Como o eleitor mineiro pode identificar conteúdos suspeitos nas redes
A principal mudança para quem acompanha a campanha em Belo Horizonte, Uberlândia, Juiz de Fora, Montes Claros e no interior de Minas não está em uma nova obrigação para o cidadão, mas na necessidade de desenvolver maior atenção diante de conteúdos políticos. Documentos supostamente oficiais, capturas de tela, vídeos com declarações atribuídas a candidatos e imagens aparentemente jornalísticas podem ser produzidos ou modificados com ferramentas digitais cada vez mais sofisticadas. Um dos primeiros sinais de alerta é a ausência de fonte verificável, principalmente quando o material afirma reproduzir uma decisão judicial, um relatório policial, uma pesquisa eleitoral ou um comunicado de órgão público. Nesses casos, a recomendação mais segura é procurar a informação diretamente no site da instituição mencionada antes de compartilhar.
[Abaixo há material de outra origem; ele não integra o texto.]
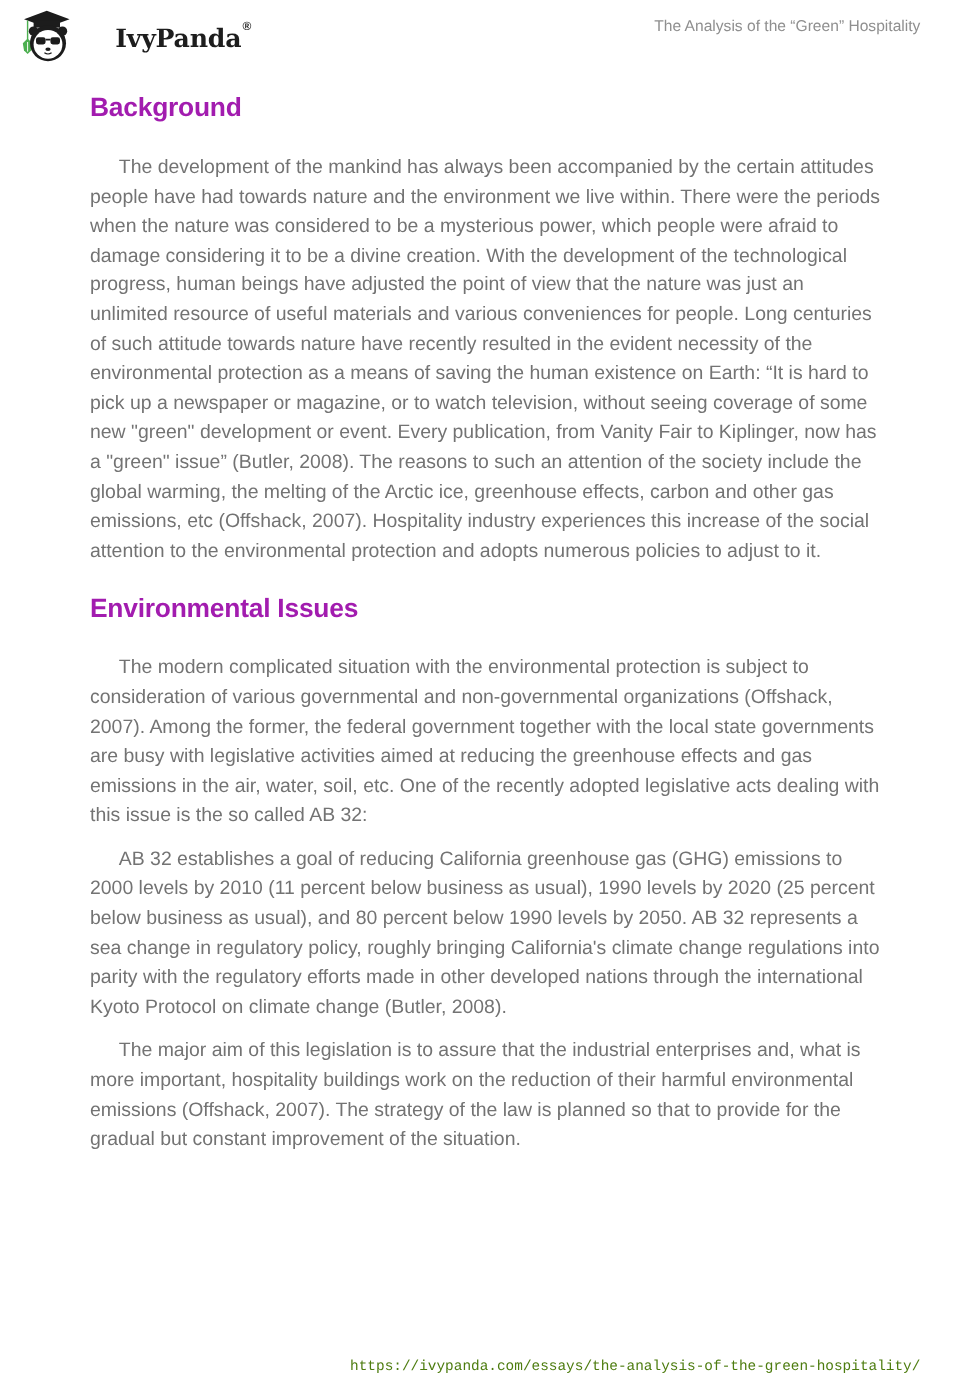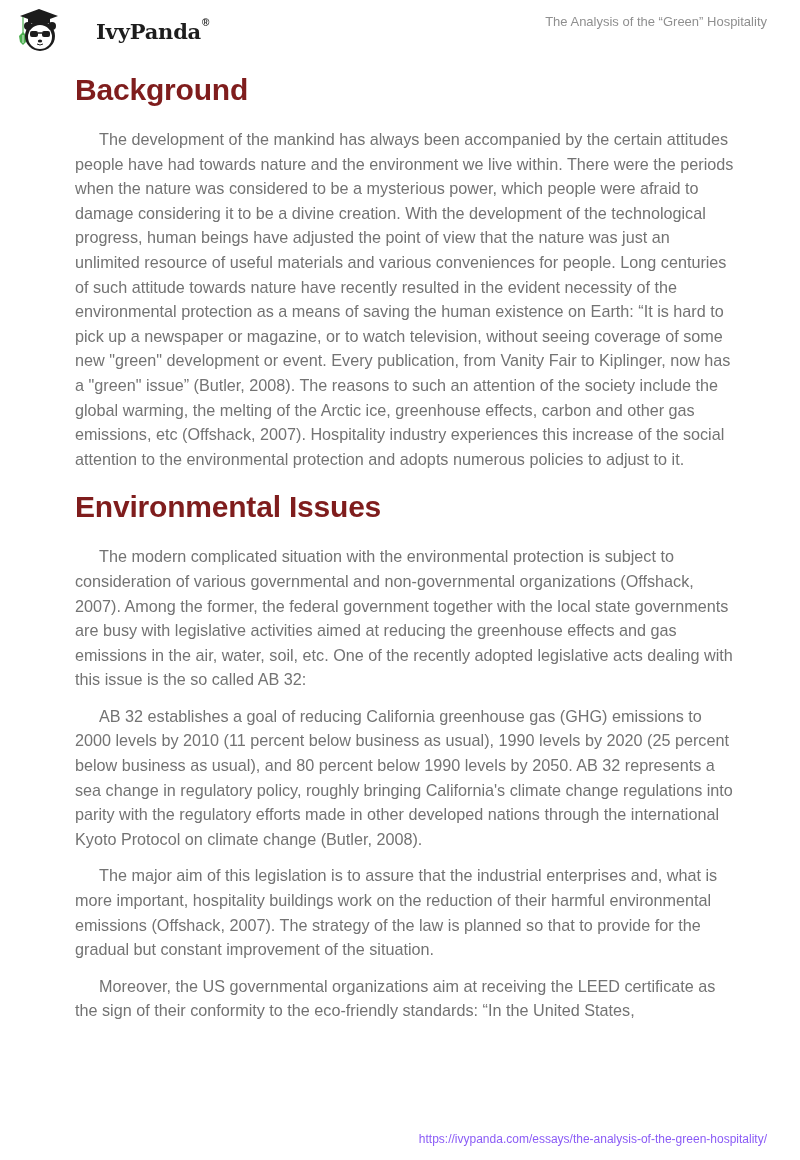--- a/index.html
+++ b/index.html
@@ -4,27 +4,27 @@
   <style>
     html, body { margin: 0; padding: 0; background: #ffffff; }
     body { width: 800px; height: 1160px; position: relative; overflow: hidden; font-family: "Liberation Sans", sans-serif; color: #222222; }
     .header { position: absolute; top: 0; left: 0; width: 800px; height: 62px; }
     .logo { position: absolute; left: 16px; top: 7px; display: flex; align-items: center; gap: 26px; }
     .logo svg { display: block; }
     .logo-text { font-family: "DejaVu Serif", "Liberation Serif", serif; font-weight: bold; font-size: 21px; color: #1d1d1d; margin-left: 8px; letter-spacing: -0.2px; position: relative; top: 1px; }
     .logo-reg { font-family: "Liberation Sans", sans-serif; font-size: 10px; font-weight: bold; vertical-align: top; position: relative; top: -2px; margin-left: 1px; }
     .doc-title { position: absolute; right: 33px; top: 14px; font-size: 13px; color: #8f8f8f; }
     .content { position: absolute; left: 75px; top: 69px; width: 660px; }
-    h2 { font-family: "Liberation Sans", sans-serif; font-weight: bold; font-size: 30px; color: #7f1d1d; margin: 0; line-height: 42px; letter-spacing: -0.2px; }
+    h2 { font-family: "Liberation Sans", sans-serif; font-weight: bold; font-size: 22px; color: #a21caf; margin: 0; line-height: 42px; letter-spacing: -0.2px; }
     p { margin: 0; font-size: 16.2px; line-height: 24.6px; color: #737373; text-indent: 24px; }
     .h-bg { margin-bottom: 16px; }
     .p-bg { margin-bottom: 15px; }
     .h-env { margin-bottom: 16px; }
     .p-gap { margin-bottom: 12px; }
-    .footer-url { position: absolute; right: 33px; top: 1132px; font-size: 12px; color: #8b5cf6; }
+    .footer-url { position: absolute; right: 33px; top: 1132px; font-size: 12px; color: #4d7c0f; font-family: Liberation Mono, monospace; }
   </style>
 </head>
 <body>
 
 <div class="header">
   <div class="logo">
     <span>
       <svg width="46" height="46" viewBox="0 0 46 46">
 
         <polygon points="4,9 23,2 42,9 23,16" fill="#1c1c1c"></polygon>
@@ -54,16 +54,15 @@
 </div>
 
 <div class="content">
   <h2 class="h-bg">Background</h2>
   <p class="p-bg">The development of the mankind has always been accompanied by the certain attitudes people have had towards nature and the environment we live within. There were the periods when the nature was considered to be a mysterious power, which people were afraid to damage considering it to be a divine creation. With the development of the technological progress, human beings have adjusted the point of view that the nature was just an unlimited resource of useful materials and various conveniences for people. Long centuries of such attitude towards nature have recently resulted in the evident necessity of the environmental protection as a means of saving the human existence on Earth: “It is hard to pick up a newspaper or magazine, or to watch television, without seeing coverage of some new "green" development or event. Every publication, from Vanity Fair to Kiplinger, now has a "green" issue” (Butler, 2008). The reasons to such an attention of the society include the global warming, the melting of the Arctic ice, greenhouse effects, carbon and other gas emissions, etc (Offshack, 2007). Hospitality industry experiences this increase of the social attention to the environmental protection and adopts numerous policies to adjust to it.</p>
 
   <h2 class="h-env">Environmental Issues</h2>
   <p class="p-gap">The modern complicated situation with the environmental protection is subject to consideration of various governmental and non-governmental organizations (Offshack, 2007). Among the former, the federal government together with the local state governments are busy with legislative activities aimed at reducing the greenhouse effects and gas emissions in the air, water, soil, etc. One of the recently adopted legislative acts dealing with this issue is the so called AB 32:</p>
   <p class="p-gap">AB 32 establishes a goal of reducing California greenhouse gas (GHG) emissions to 2000 levels by 2010 (11 percent below business as usual), 1990 levels by 2020 (25 percent below business as usual), and 80 percent below 1990 levels by 2050. AB 32 represents a sea change in regulatory policy, roughly bringing California's climate change regulations into parity with the regulatory efforts made in other developed nations through the international Kyoto Protocol on climate change (Butler, 2008).</p>
   <p class="p-gap">The major aim of this legislation is to assure that the industrial enterprises and, what is more important, hospitality buildings work on the reduction of their harmful environmental emissions (Offshack, 2007). The strategy of the law is planned so that to provide for the gradual but constant improvement of the situation.</p>
-  <p>Moreover, the US governmental organizations aim at receiving the LEED certificate as the sign of their conformity to the eco-friendly standards: “In the United States,</p>
 </div>
 
 <div class="footer-url">https://ivypanda.com/essays/the-analysis-of-the-green-hospitality/</div>
 
 </body></html>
O próprio ambiente eleitoral oferece canais oficiais para conferência. O TRE-MG mantém uma página específica das Eleições 2026 com informações sobre calendário, cargos, locais de votação, regras e orientações ao eleitor, enquanto o TSE reúne as normas nacionais que disciplinam propaganda, desinformação e uso de inteligência artificial. A legislação eleitoral também permite que a Justiça examine conteúdos considerados ilícitos e determine medidas relacionadas à sua retirada ou preservação de provas. Para o mineiro, portanto, a questão não é simplesmente descobrir se uma imagem “parece verdadeira”, mas verificar se existe confirmação independente em fontes oficiais e jornalísticas confiáveis. Em uma eleição que definirá governador, deputados, senadores e presidente, a qualidade da informação consumida nas redes pode influenciar diretamente a capacidade do eleitor de comparar propostas e tomar uma decisão consciente.
O caso envolvendo o TRE-MG também mostra que a disputa eleitoral de 2026 terá uma dimensão tecnológica cada vez mais evidente. A Justiça não está olhando apenas para aquilo que permanece visível na tela do celular, mas também para registros, metadados, alcance e possíveis conexões entre contas que podem ajudar a reconstruir a origem de uma publicação. Isso aumenta a responsabilidade de campanhas, equipes de comunicação e usuários comuns diante da velocidade com que informações circulam em Minas Gerais.
Para o eleitor, a regra prática é simples: quanto mais extraordinária for uma informação política, maior deve ser o cuidado antes de compartilhá-la. Consultar o TRE-MG, o TSE, os órgãos públicos citados e veículos jornalísticos confiáveis é uma forma de reduzir o risco de transformar uma montagem em fato. Com o primeiro turno marcado para 4 de outubro e mais de 16 milhões de eleitores mineiros aptos a votar, a capacidade de distinguir informação comprovada de conteúdo manipulado será parte importante da preparação para as urnas.